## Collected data
========================================================================

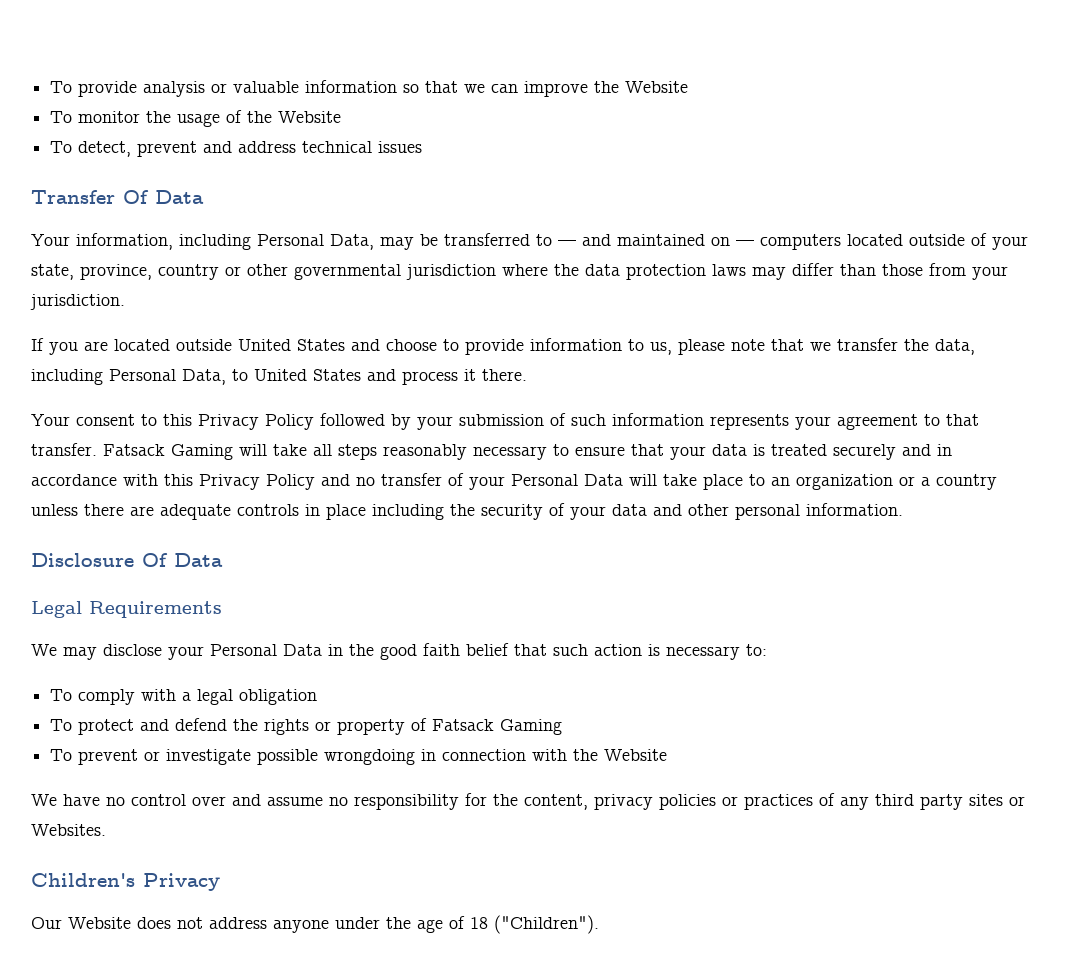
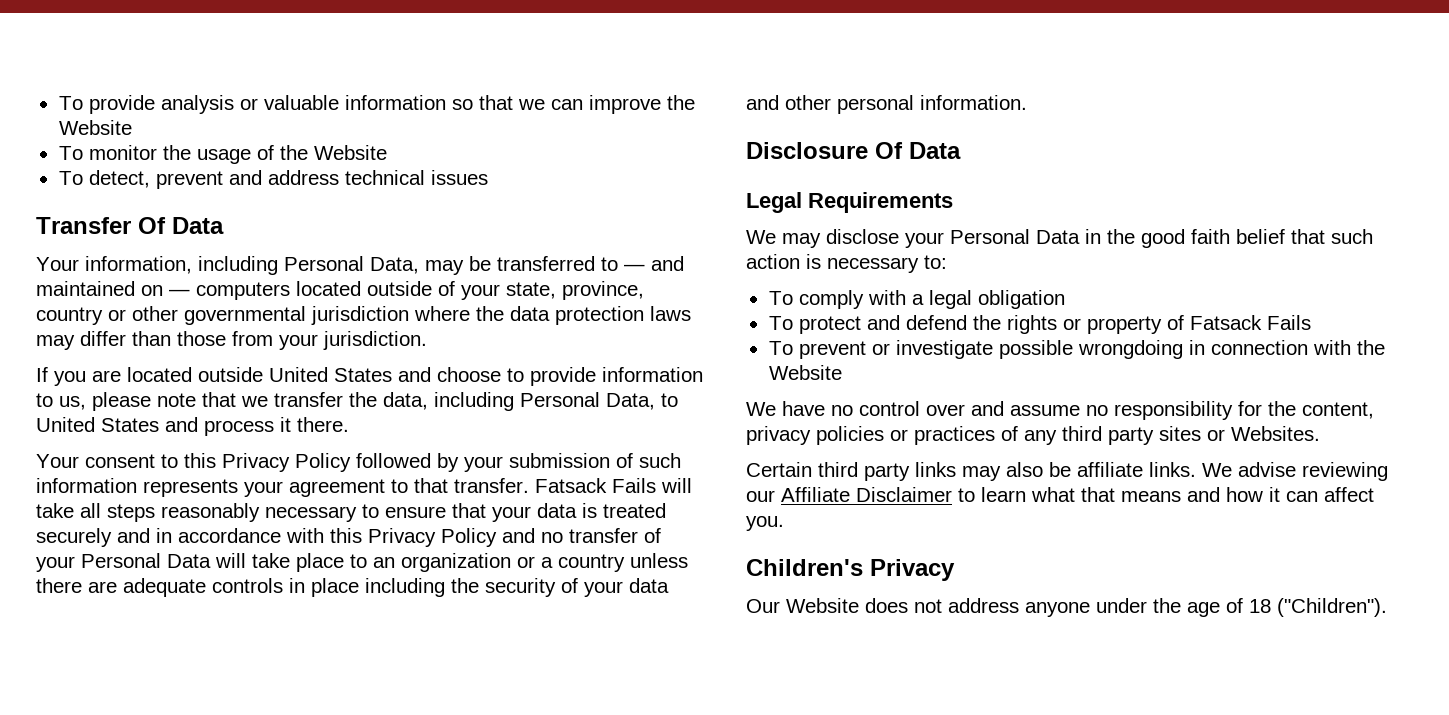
[171,444,233,460] Gaming -> [612,478,656,493] Fails
[500,719,563,735] Gaming -> [1266,315,1311,330] Fails
(106, 830) none -> [746,462,1388,481] [746,487,1374,502] [746,516,784,531] // Certain third party links may also be affiliate links. We advise reviewing our Affiliate Disclaimer to learn what that means and how it can affect you.

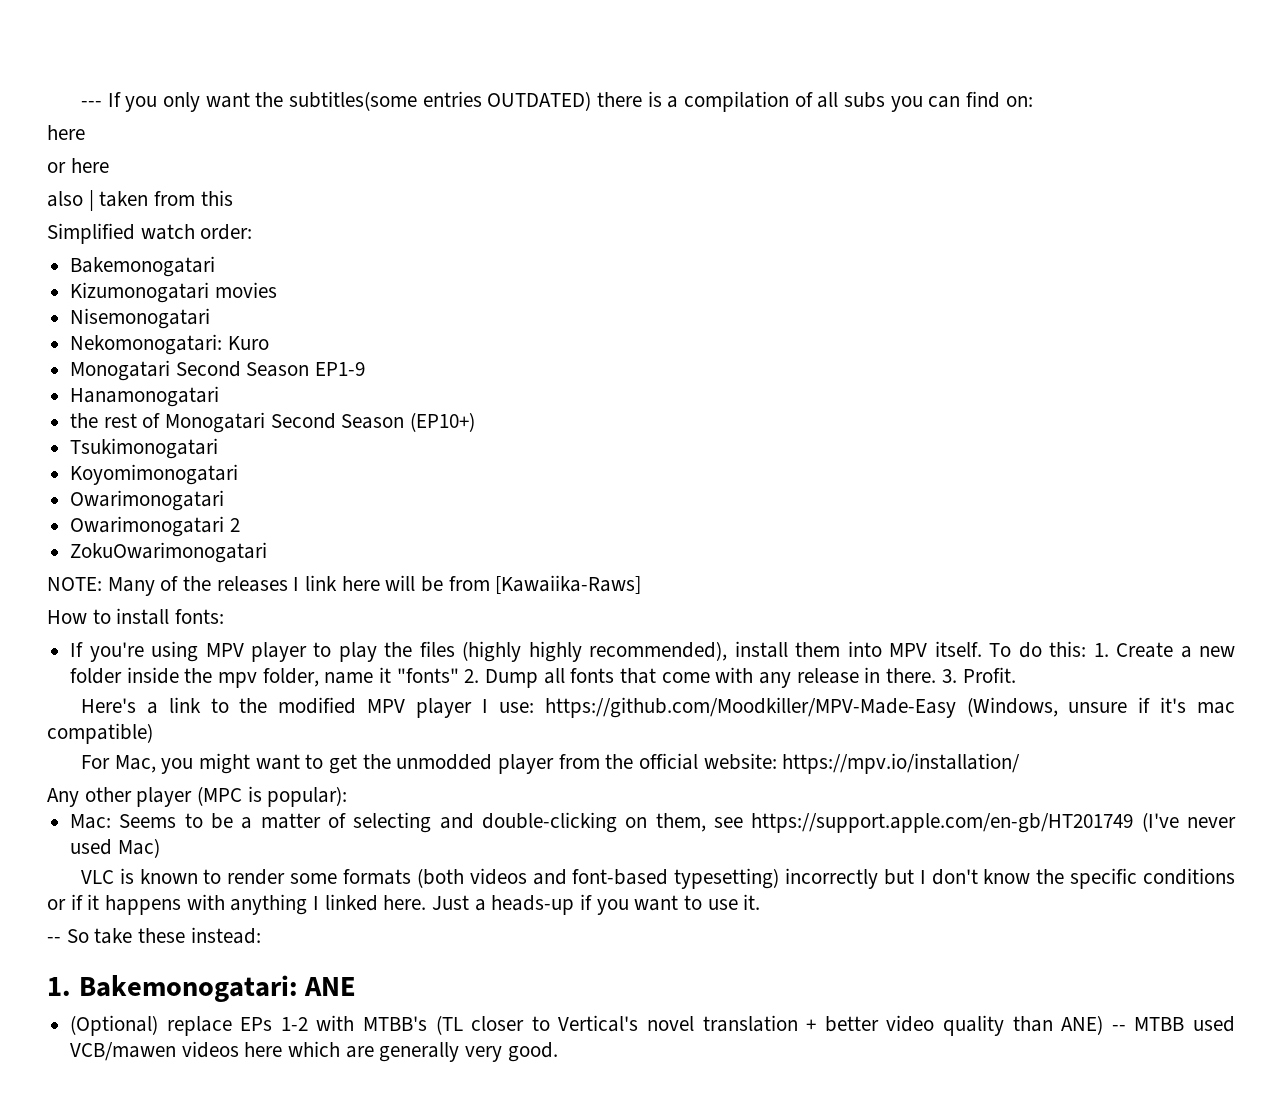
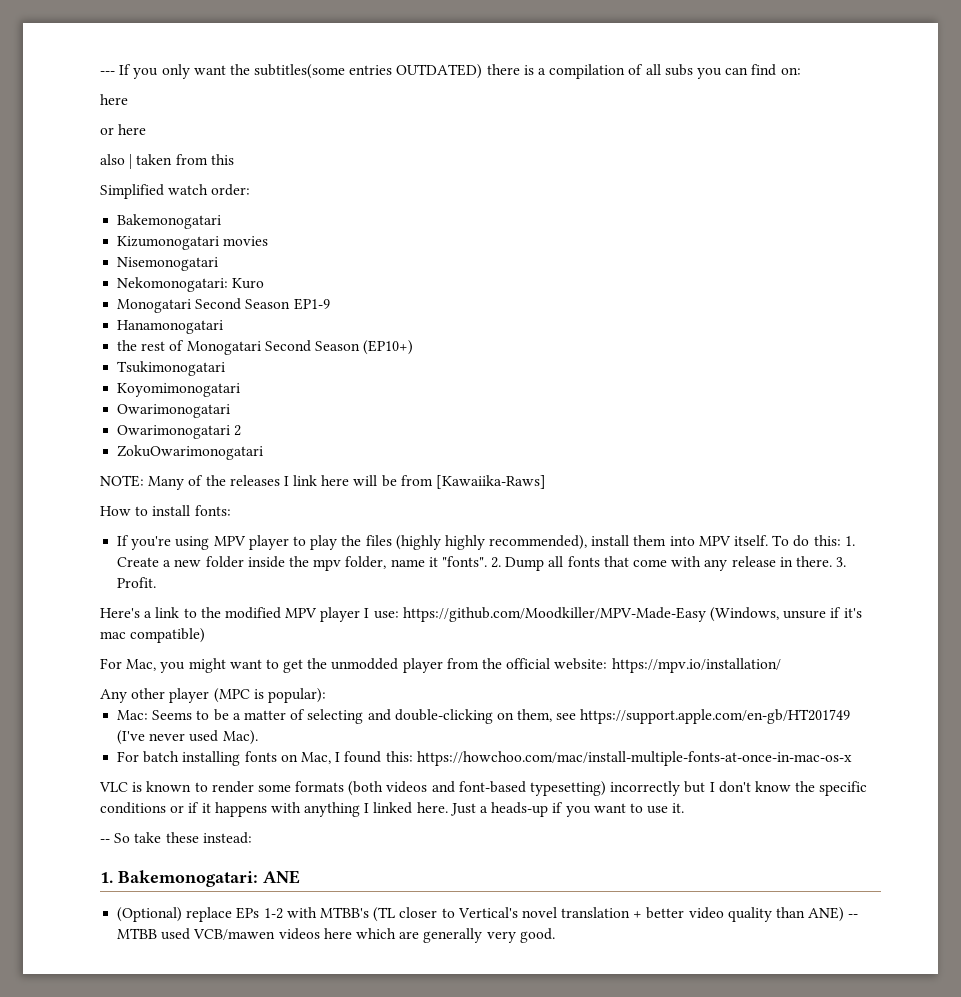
[396,668,459,683] "fonts" -> [441,556,487,567] "fonts".
[117,838,160,858] Mac) -> [222,730,258,745] [117,751,852,766] Mac). // For batch installing fonts on Mac, I found this: https://howchoo.com/mac/install-multiple-fonts-at-once-in-mac-os-x

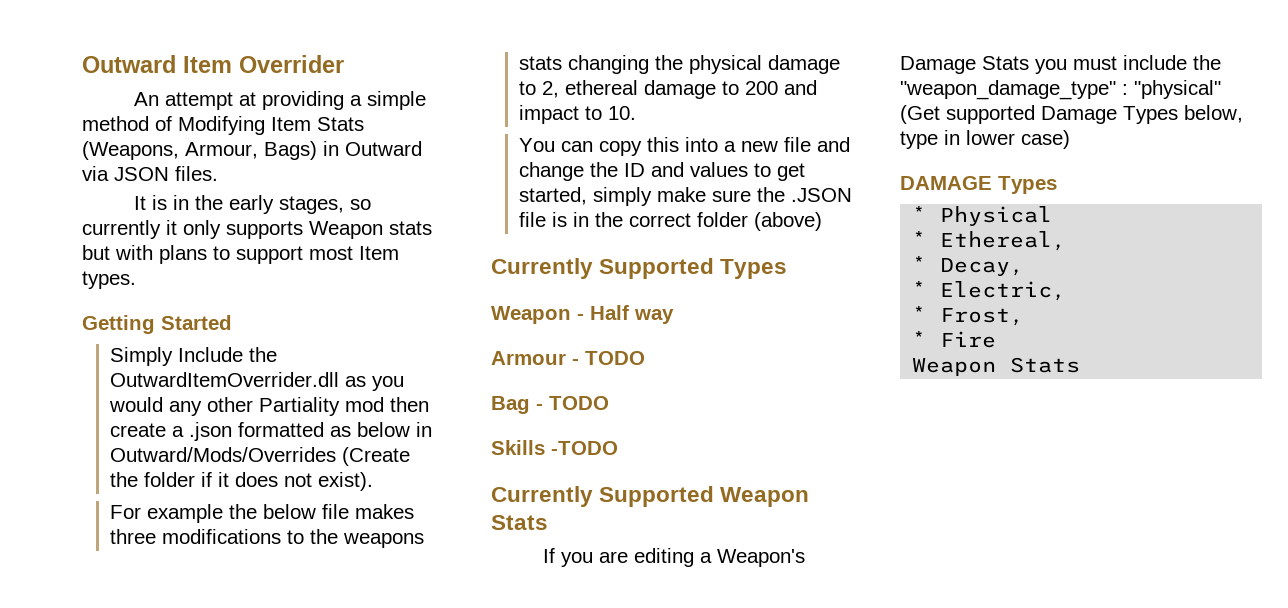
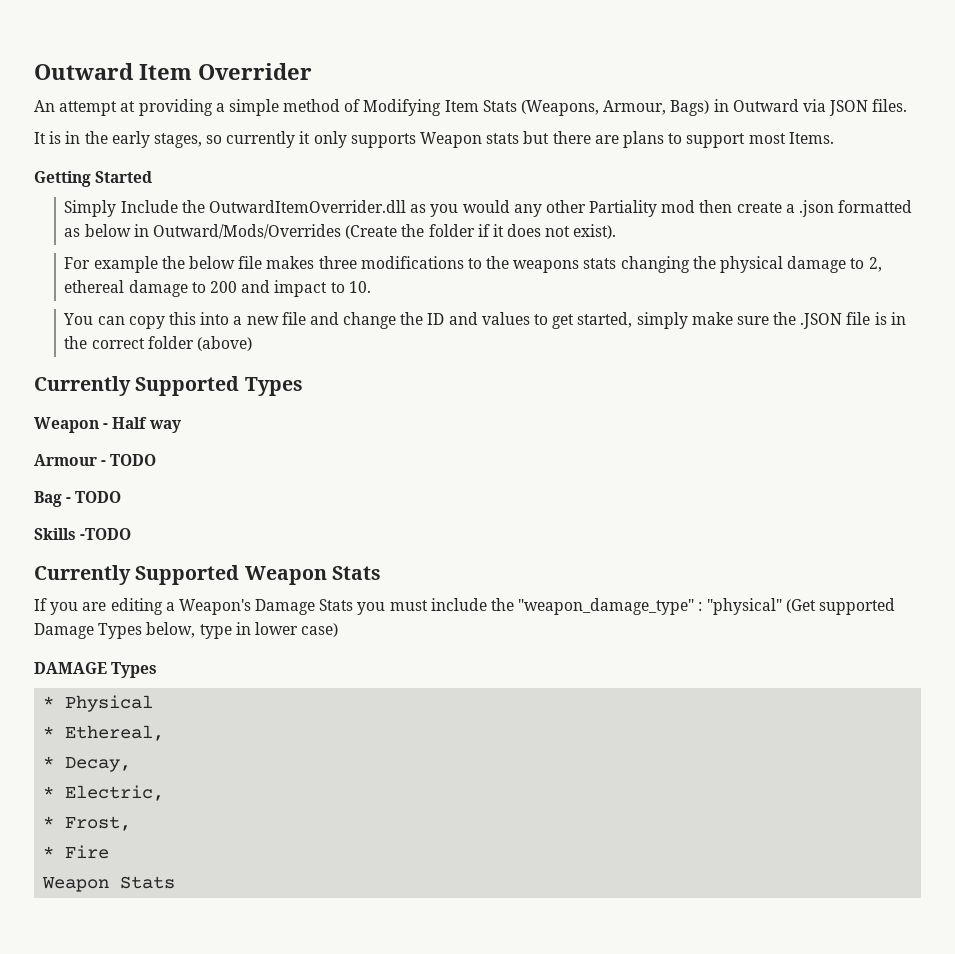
[115,245,153,260] with -> [552,131,619,144] there are
[359,246,399,260] [82,271,136,289] Item types. -> [788,132,834,144] Items.

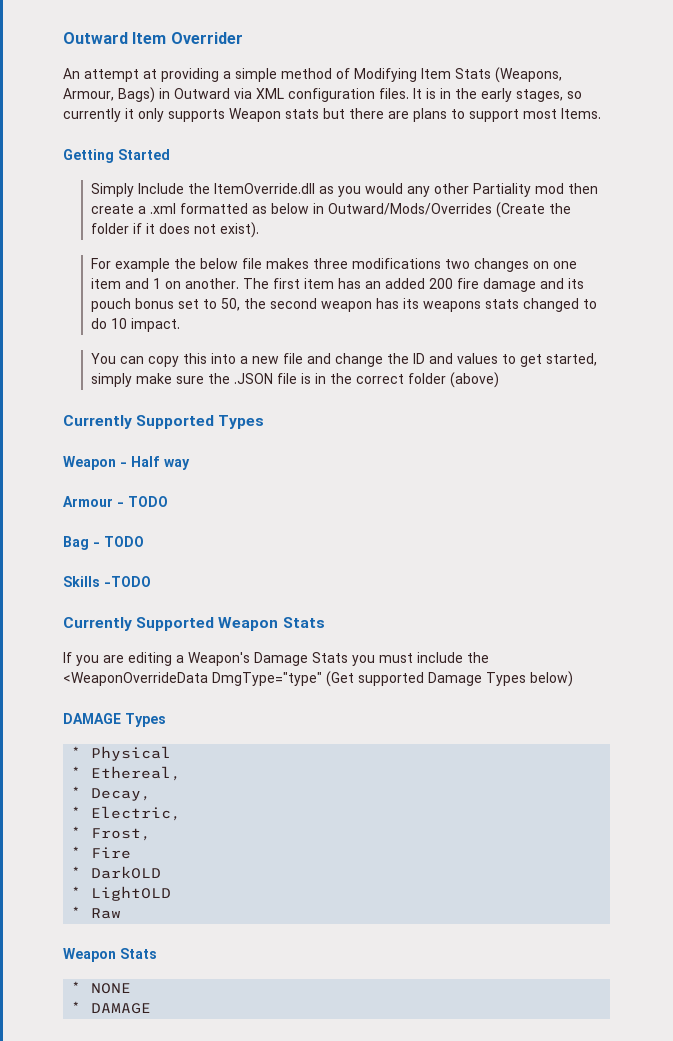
[829,100,869,116] JSON -> [256,88,375,102] XML configuration
(908, 105) // -> (409, 93) none
[208,200,406,213] OutwardItemOverrider.dll -> [213,183,315,194] ItemOverride.dll
[799,200,835,217] .json -> [149,203,176,214] .xml
[467,256,882,273] [64,280,371,297] to the weapons stats changing the physical damage to 2, ethereal damage to 200 and impact to 10. -> [444,258,577,272] [90,278,584,292] [90,298,597,312] [90,318,180,332] two changes on one item and 1 on another. The first item has an added 200 fire damage and its pouch bonus set to 50, the second weapon has its weapons stats changed to do 10 impact.
[518,598,782,615] "weapon_damage_type" : "physical" -> [63,672,322,686] <WeaponOverrideData DmgType="type"
[146,622,339,639] below, type in lower case) -> [530,671,573,687] below)
[42,876,176,892] Weapon Stats -> [71,866,162,879] [71,886,172,901] [71,906,122,919] [63,948,157,962] [71,981,132,994] [71,1001,152,1014] * DarkOLD // * LightOLD // * Raw // Weapon Stats // * NONE // * DAMAGE

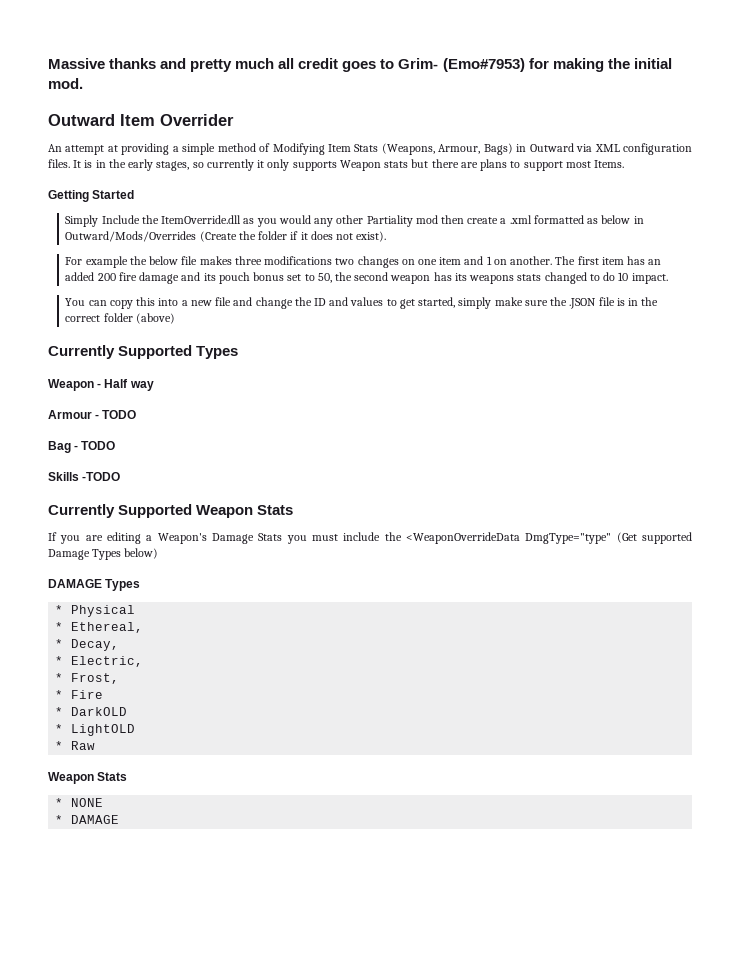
(63, 38) none -> [48,58,672,72] [48,78,83,89] Massive thanks and pretty much all credit goes to Grim- (Emo#7953) for making the initial mod. //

========================================================================

## EXERCISE PROMPT
Each record above is to be copied exactly. Drop the pictures.

## SOLUTION TO THIS TASK
[171,444,233,460] Gaming -> [612,478,656,493] Fails
[500,719,563,735] Gaming -> [1266,315,1311,330] Fails
(106, 830) none -> [746,462,1388,481] [746,487,1374,502] [746,516,784,531] // Certain third party links may also be affiliate links. We advise reviewing our Affiliate Disclaimer to learn what that means and how it can affect you.

[396,668,459,683] "fonts" -> [441,556,487,567] "fonts".
[117,838,160,858] Mac) -> [222,730,258,745] [117,751,852,766] Mac). // For batch installing fonts on Mac, I found this: https://howchoo.com/mac/install-multiple-fonts-at-once-in-mac-os-x

[115,245,153,260] with -> [552,131,619,144] there are
[359,246,399,260] [82,271,136,289] Item types. -> [788,132,834,144] Items.

[829,100,869,116] JSON -> [256,88,375,102] XML configuration
(908, 105) // -> (409, 93) none
[208,200,406,213] OutwardItemOverrider.dll -> [213,183,315,194] ItemOverride.dll
[799,200,835,217] .json -> [149,203,176,214] .xml
[467,256,882,273] [64,280,371,297] to the weapons stats changing the physical damage to 2, ethereal damage to 200 and impact to 10. -> [444,258,577,272] [90,278,584,292] [90,298,597,312] [90,318,180,332] two changes on one item and 1 on another. The first item has an added 200 fire damage and its pouch bonus set to 50, the second weapon has its weapons stats changed to do 10 impact.
[518,598,782,615] "weapon_damage_type" : "physical" -> [63,672,322,686] <WeaponOverrideData DmgType="type"
[146,622,339,639] below, type in lower case) -> [530,671,573,687] below)
[42,876,176,892] Weapon Stats -> [71,866,162,879] [71,886,172,901] [71,906,122,919] [63,948,157,962] [71,981,132,994] [71,1001,152,1014] * DarkOLD // * LightOLD // * Raw // Weapon Stats // * NONE // * DAMAGE

(63, 38) none -> [48,58,672,72] [48,78,83,89] Massive thanks and pretty much all credit goes to Grim- (Emo#7953) for making the initial mod. //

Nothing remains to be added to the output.